Feed-in tariff vs. competitive bidding


As established CSP markets face economic challenges and new markets look for fresh policy frameworks, CSP Today considers where the best opportunities lie.
Will competitive bidding prove more effective in delivering swift, low-cost deployment of CSP?
By Francesca Boothby
As the CSP industry expands across the globe, so too are the incentive mechanisms on offer by countries grabbing a slice of the action. The recently published CSP Today feed-in tariff guide provides information regarding regulators, types of incentive and the tariffs offered by the USA, Spain, South Africa, India, Morocco, Italy, Portugal and Greece. 
Spain is one of the most interesting case studies for feed-in tariffs (FiTs). With a deeply established CSP market that has been in structured operation since the 1980’s, Spain recently found it’s lauded model (which kick started the successful renewable energy market we see today), in jeopardy. Dr Luis Crespo, Secretary General at Protermosolar, explains how, after explosive growth came 6 months of regulatory uncertainty. 
The government resolved to select a number of highly mature projects with a combined capacity of 2400MW to be rolled out in annual phases until 2013 (maintaining the fixed rates of the 2007 Royal Decree). As Dr Crespo points out, for those who have already invested, the situation is favorable. With elections coming up this year however, what happens with regard to tariffs for the remaining capacity of 5000MW post 2014 remains uncertain.
Similarly for other countries in Europe, changes are underway. In Portugal for example, a regime has been established which offers  26.3 –  27.3 on projects less than 10MW, which is valid for 15 years. This came after the Decree Law 33A in February 2005, which established a new calculation system with maximum and minimum tariffs.
In the US however, tariffs vary from state-to-state, (this is also the case in India). The Loan Guarantee Program of the US department of Energy has $10bn in total sums available for renewable energy systems. There are various mechanisms in the USA such as investment and electricity tax credits. 

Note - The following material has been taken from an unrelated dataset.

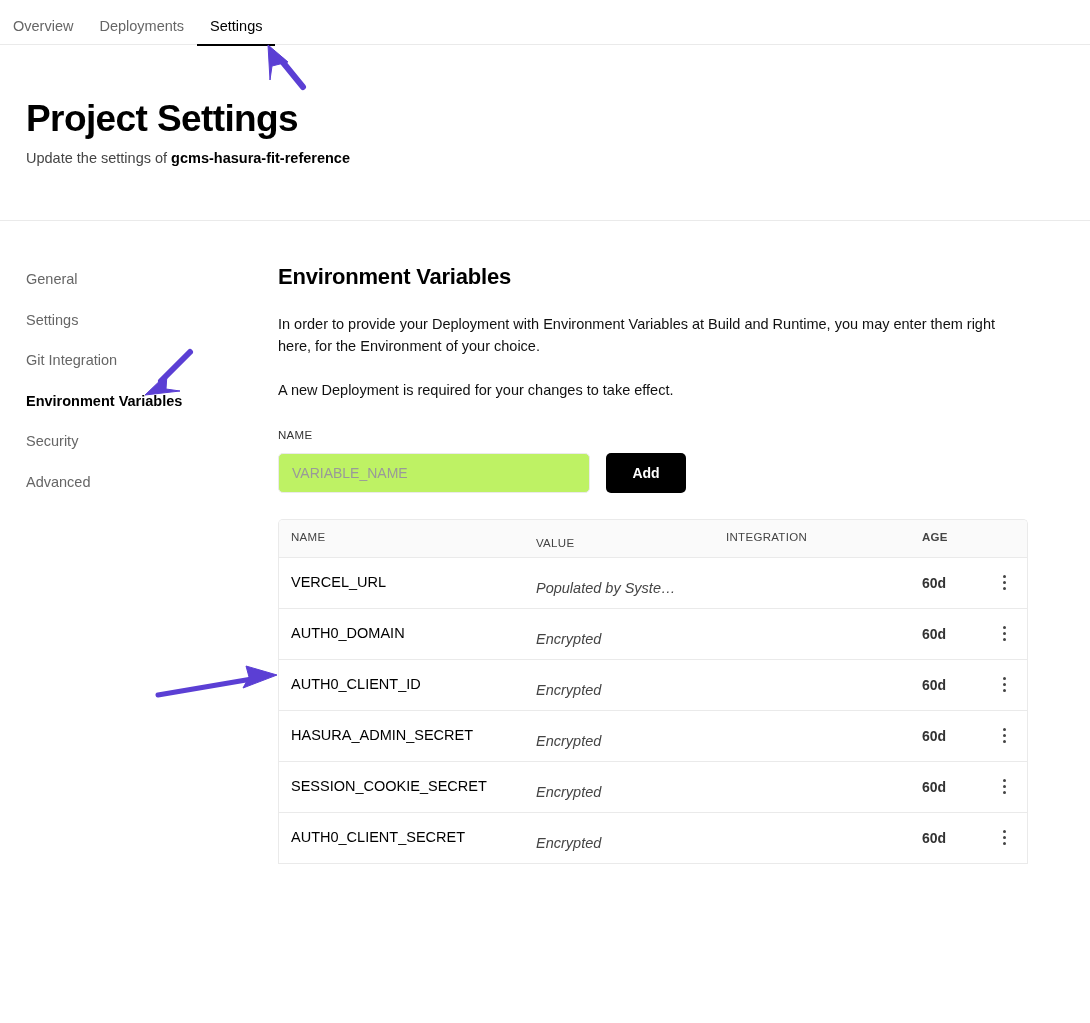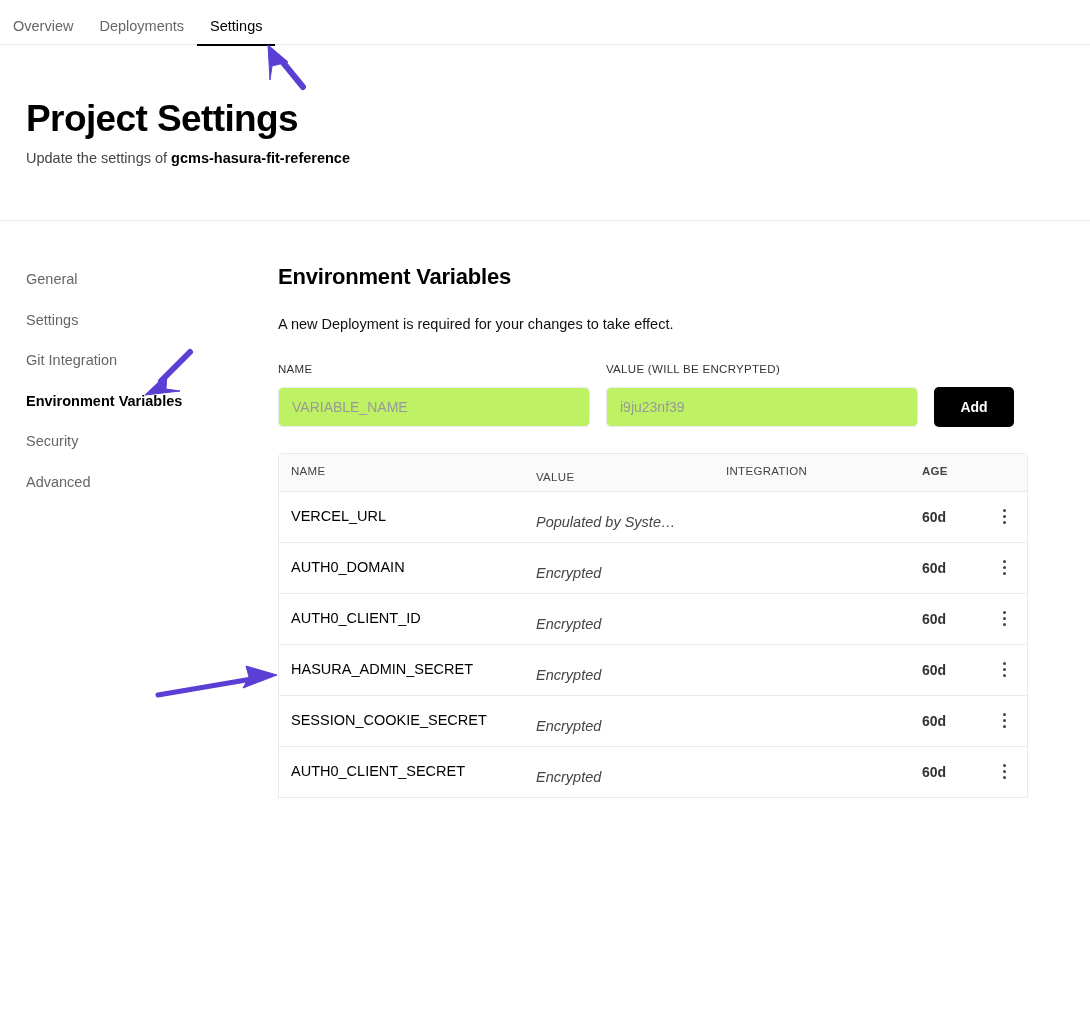"In order to provide your" div.section-p { html: none -> <div>In order to provide your Deployment with Environment Variables at Build and Runtime, you may enter them right here, for the Environment of your choice.</div> }
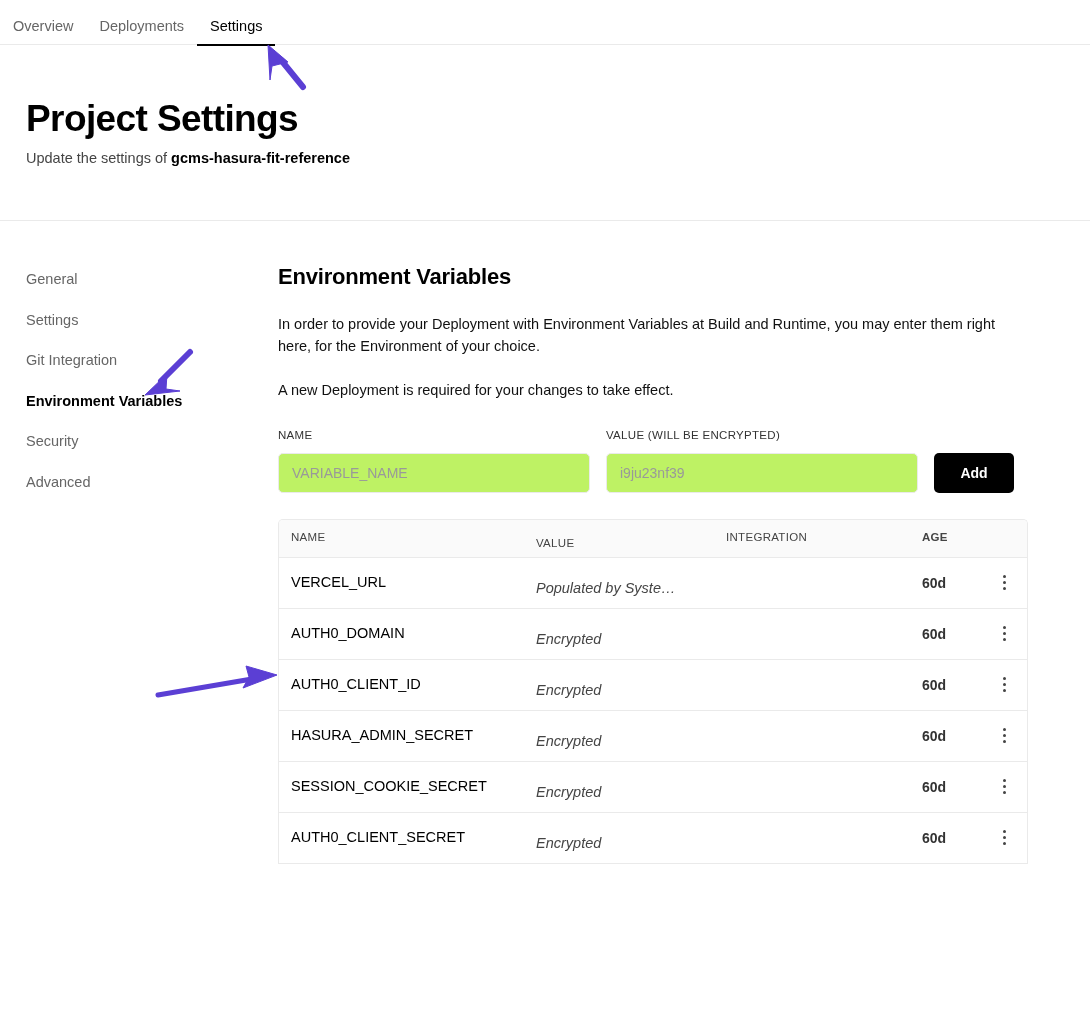"VALUE (WILL BE ENCRYPTED)" div.field { html: <div> <div>VALUE (WILL BE ENCRYPTED)</div> <input> </div> -> none }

Competitive opportunities: MENA
Not included in the guide but a region to watch as a hotspot of future activity is MENA (Middle East and North Africa). Countries such as Bahrain, Kuwait, Oman, the Emirates, Egypt and Saudi Arabia are all on the verge of making concrete decisions.  Developers currently consider them the most attractive in the world for CSP industry because of the potential long-term growth. 
The area is experiencing systemic growth in electricity demand coupled with a need to move away from oil which exhibits high price volatility and is a limited resource. Added to this, the area has good DNI and access to the grid. Countries like Saudi Arabia have a solid industry foundation meaning that CSP plants could be relatively quickly installed. They would also be supported by the willingness of the local industry to integrate and the potential to export. 
Reda El Chaar, Business Development Manager at ACWA Power, Saudi Arabia notes that Saudi Arabia has experienced policy delays due to a lack of renewable energy targets and a tariff framework. The Kingdom is expected to announce these by the end of 2011. According to El Chaar, new rates for the region need to “move away from the Feed-in tariff mentality towards a competitive bidding system”. 
He suggested that Morocco, Jordan, and Saudi Arabia have an excellent framework for procuring fossil fuel generated electricity through competitive bidding. This could be easily adapted for electricity generated from solar power. He explains that while FiTs provide an excellent way of growing an industry, market dynamics are now so different that it would be “economic suicide to implement them [in the MENA region]”.
China progressing
Another region that is rapidly gaining traction is China, which recently announced it’s first nationwide FiT of Rmb1/kWh. The national energy policy aims to increase solar power capacity to ten times its current amount. Nathaniel Bullard, analyst at Bloomberg New Energy Finance sees this as a “slow methodical process” that blends some elements of the European system (e.g. 50MW plant size) with an emerging competitive bidding system. 
He points out that China intends to localize the process, to create a supply network of receiver tubes, mirrors and control systems. Already there is no need to import steam turbine equipment in China. Although it may appear to be in early stages, Bullard notes that there is already an immense solar thermal network that exists in China currently used for hot water. With higher heat pressures China is poised to change this to electricity and export the model. 
To harness ‘least cost, best fit’ opportunities, parties interested in new CSP developments should now expect fierce bidding. It remains to be seen whether moving away from the European model of established Feed-in tariffs will cause the “mess” predicted by Dr Crespo or the “growth through competition” foreseen by El Chaar. 
More than likely, there will be a blend of both. The MENA region has every chance to retain its attractiveness over the next phase of CSP development, learning from the experiences of Spain and growing alongside China.